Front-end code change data
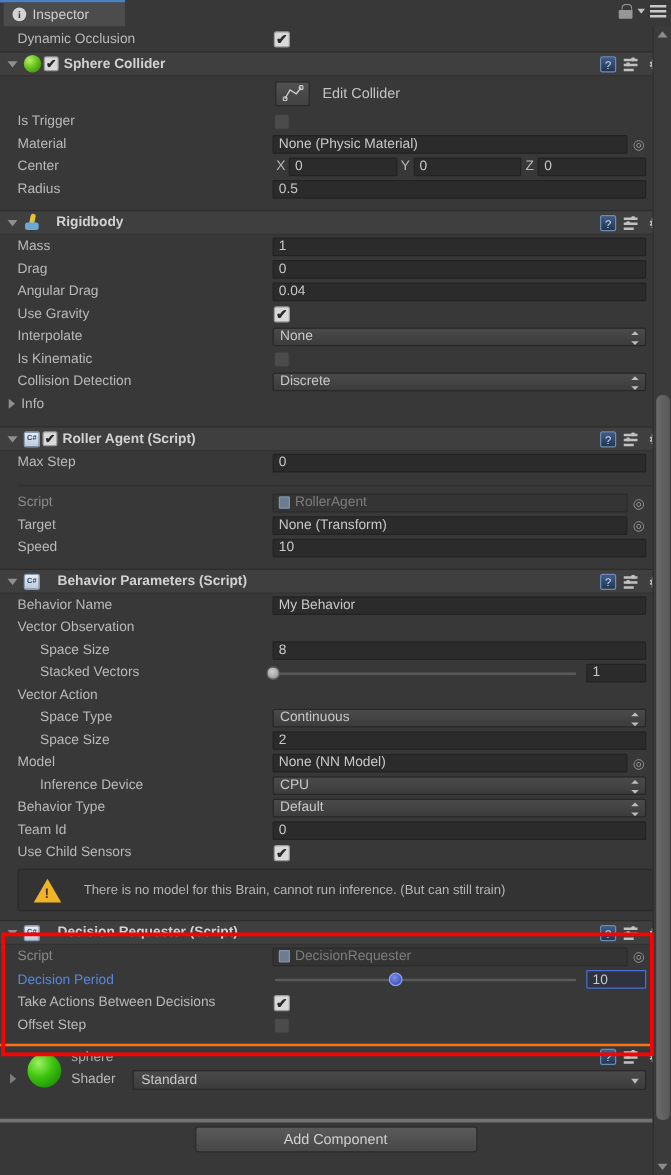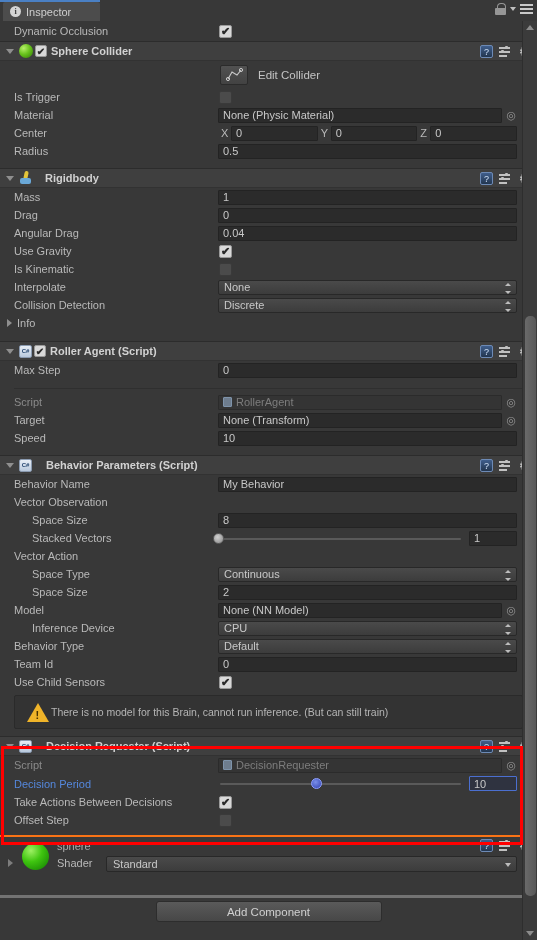--- a/index.html
+++ b/index.html
@@ -118,21 +118,21 @@
      display:flex;align-items:center;padding-left:4px;color:#c8c8c8;}
   .numbox.focus { border:1px solid #4b6fd0; background:#2f3340; }
 
   
   .btn-edit { width: 28px; height: 20px; background: linear-gradient(#515151,#424242); border:1px solid #2b2b2b;
      border-radius:2px; display:flex;align-items:center;justify-content:center;}
   .btn-edit svg { width: 17px; height: 13px; }
 
   
   .helpbox { margin: 4px 14px 4px 14px; background:#333333; border:1px solid #2a2a2a; border-radius:2px;
-     height: 34px; display:flex; align-items:center; gap:2px; padding-left: 12px; }
+     height: 34px; display:flex; align-items:center; gap:18px; padding-left: 12px; }
   .warn-tri { width:0;height:0;border-left:11px solid transparent;border-right:11px solid transparent;border-bottom:19px solid #f0b429; position:relative;}
   .warn-tri:after{content:'!';position:absolute;left:-2.5px;top:6px;color:#4a3200;font-size:11px;font-weight:bold;}
   .helpbox-text { color:#b5b5b5; font-size:10.5px; }
 
   
   .redbox { position:absolute; left:1px; top:746px; width: 522px; height: 99px; border: 3px solid #ff0000; pointer-events:none; z-index: 20;}
 
   
   .mat-head { position:relative; height: 38px; background:#383838; border-top:2px solid #f97316; }
   .mat-sphere { position:absolute; left:22px; top:6px; width:27px;height:27px;border-radius:50%;
@@ -297,32 +297,32 @@
       <span class="field">0.04</span>
     </span>
   </div>
   <div class="row">
     <span class="label">Use Gravity</span>
     <span class="ctl" style="left:219px">
       <span class="checkbox">✔</span>
     </span>
   </div>
   <div class="row">
-    <span class="label">Is Kinematic</span>
-    <span class="ctl" style="left:219px">
-      <span class="checkbox off"></span>
-    </span>
-  </div>
-  <div class="row">
     <span class="label">Interpolate</span>
     <span class="ctl">
       <span class="popup">
         <span>None</span>
         <span class="arrows"></span>
       </span>
+    </span>
+  </div>
+  <div class="row">
+    <span class="label">Is Kinematic</span>
+    <span class="ctl" style="left:219px">
+      <span class="checkbox off"></span>
     </span>
   </div>
   <div class="row">
     <span class="label">Collision Detection</span>
     <span class="ctl">
       <span class="popup">
         <span>Discrete</span>
         <span class="arrows"></span>
       </span>
     </span>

# Task instructions
What is the number of lines in the records above that include the word "content"? Reply with that number and nothing more.

# Exercise solution
2